Jonathan Swale and Robina Barton from the Amenity Trust gave a presentation at the meeting on Monday which outlined Shetland’s geology and what makes it so unique.
Members heard that Shetland possesses five of the six varieties of rock which make up the Scottish Highlands and as such has the most diverse range of geology for the area of land in the world.
It also has some of the oldest rocks in Britain, dating to around three billion years ago, and types of rock that are not found anywhere else in Scotland, such as the type of volcanic rock which makes up Papa Stour and at Eshaness, which is the best example of a section through the side of a volcano in Britain.
How geology impacts on other aspects of life such as society, culture and nature was also explained. The type of soil, as a result of the geology of the area, is the reason behind Edmonston’s chickweed growing solely in Unst and remaining the same as it has since the last Ice Age.

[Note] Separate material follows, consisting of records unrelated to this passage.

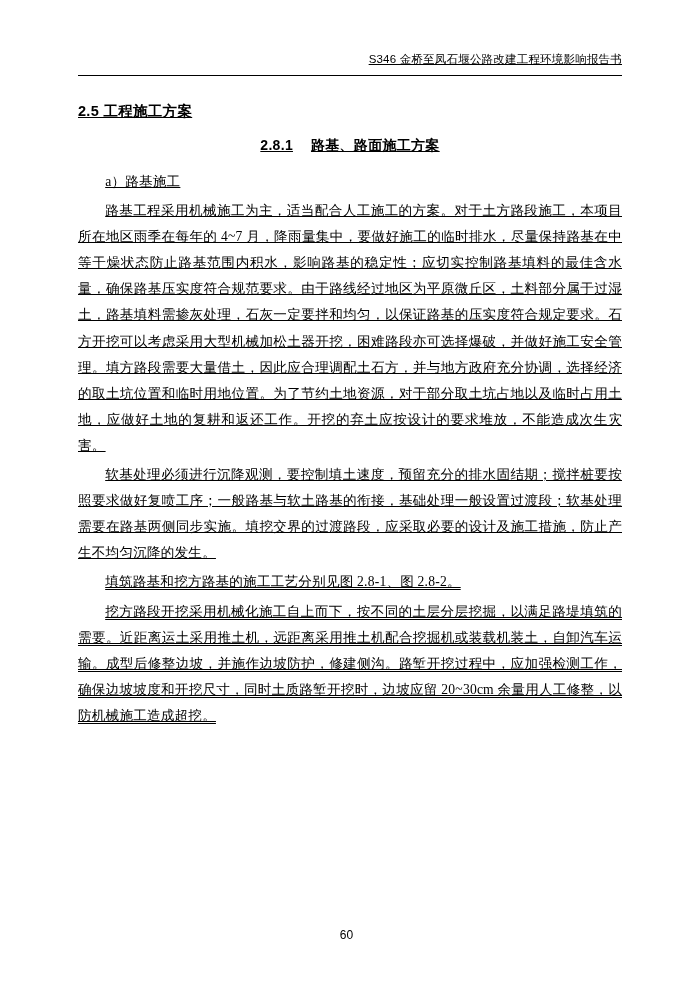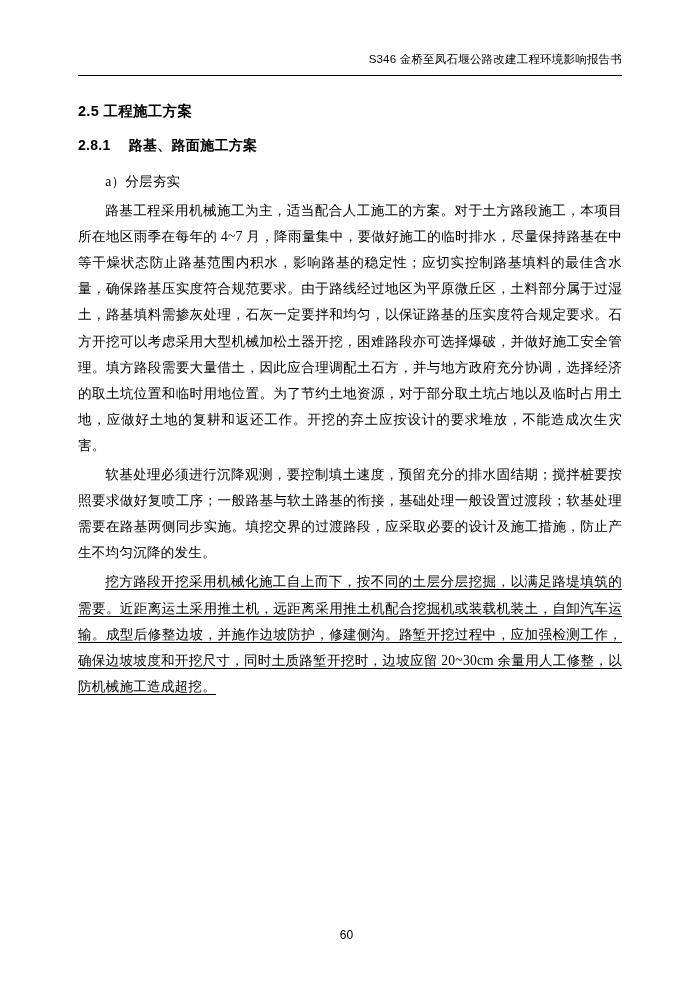"S346 金桥至凤石堰公路改建工程环境影响报告书" .page { text-decoration: none -> underline }
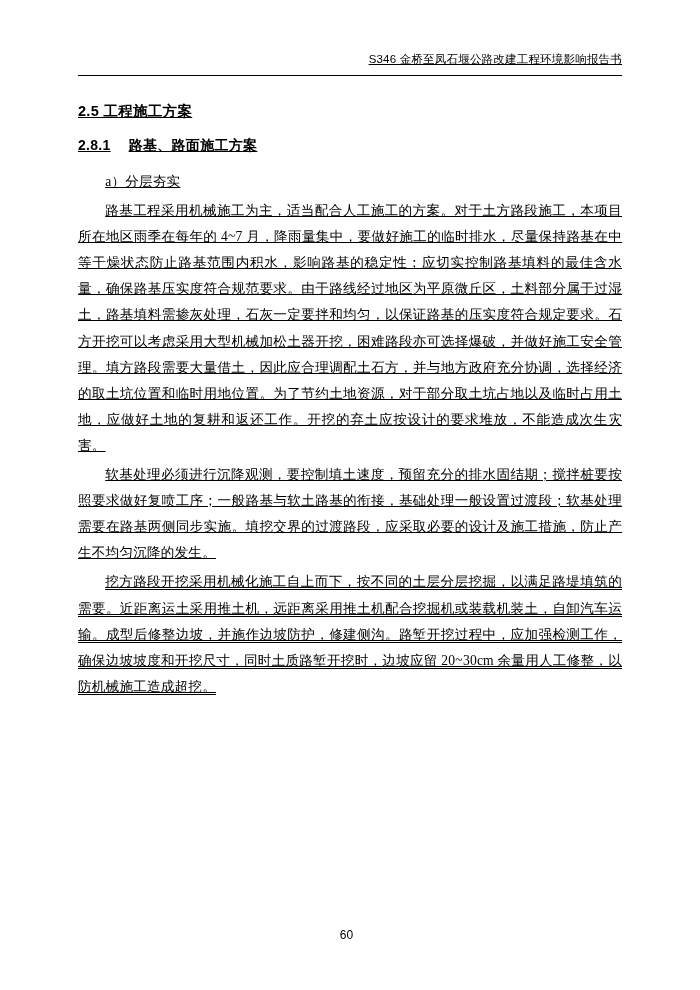"2.8.1 路基、路面施工方案" h2.subsection-title { text-align: none -> center }
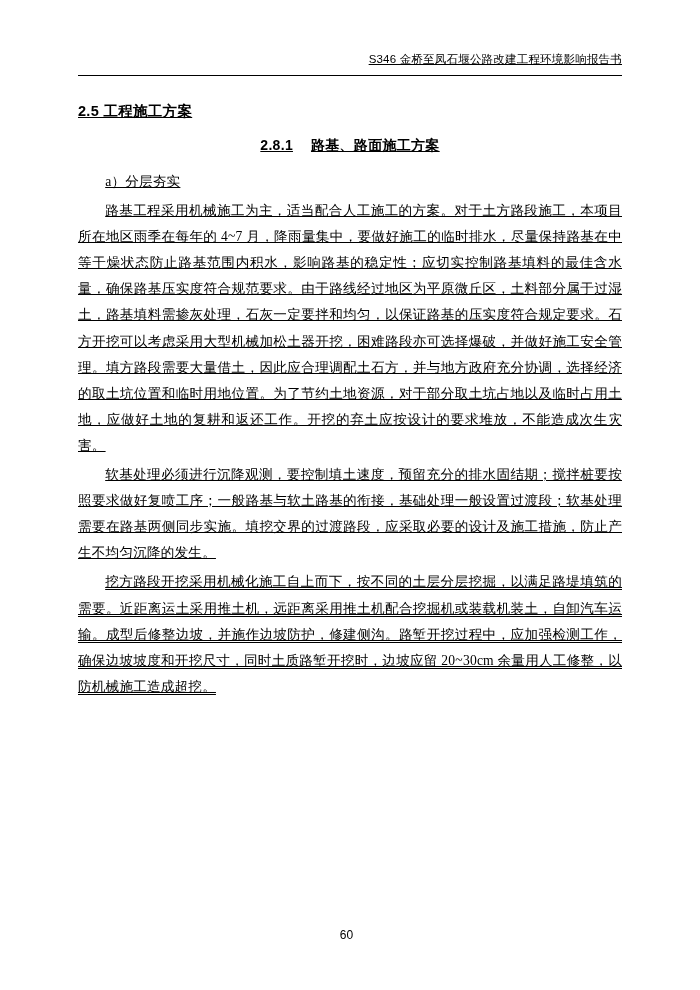"a）分层夯实" p.body-text { text: 分层夯实 -> 路基施工 }
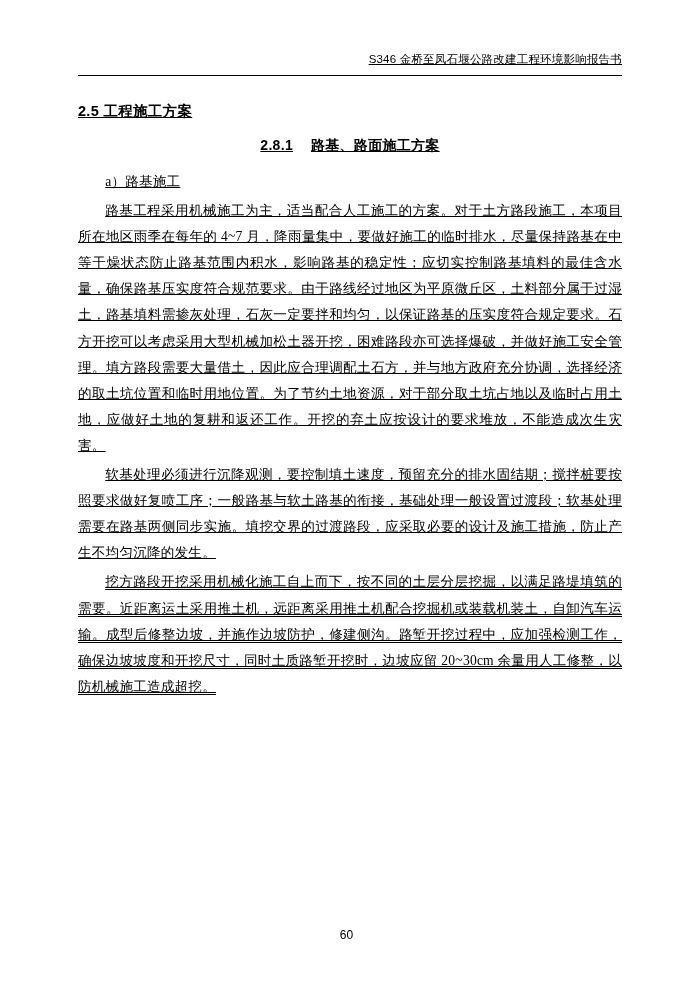"填筑路基和挖方路基的施工工艺分别见图 2.8-1、图 2.8-2。" p.body-text { html: none -> <p>填筑路基和挖方路基的施工工艺分别见图 2.8-1、图 2.8-2。</p> }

The venture is being co-ordinated by Ms Barton, who said they hoped Shetland could become as well known for its geology as it is for its biodiversity and archaeology.
Being part of the Geopark brand, she said, would allow conservation, protection and promotion of the area. It could be of benefit to local businesses and may, for example, attract researchers to the area.
The trust has already begun work to promote Shetland’s geology. New interpretive panels and geological walls have been set up at Fetlar and Mavis Grind and a volcanic trail has been created at Eshaness.
The trust is also hoping to raise awareness through education by creating field guides and trail resources, which would fit in well with the schools Curriculum for Excellence.
Geopark assessors will be visiting Shetland in May and the decision as to whether Shetland will be included will be announced at a conference in Portugal in September.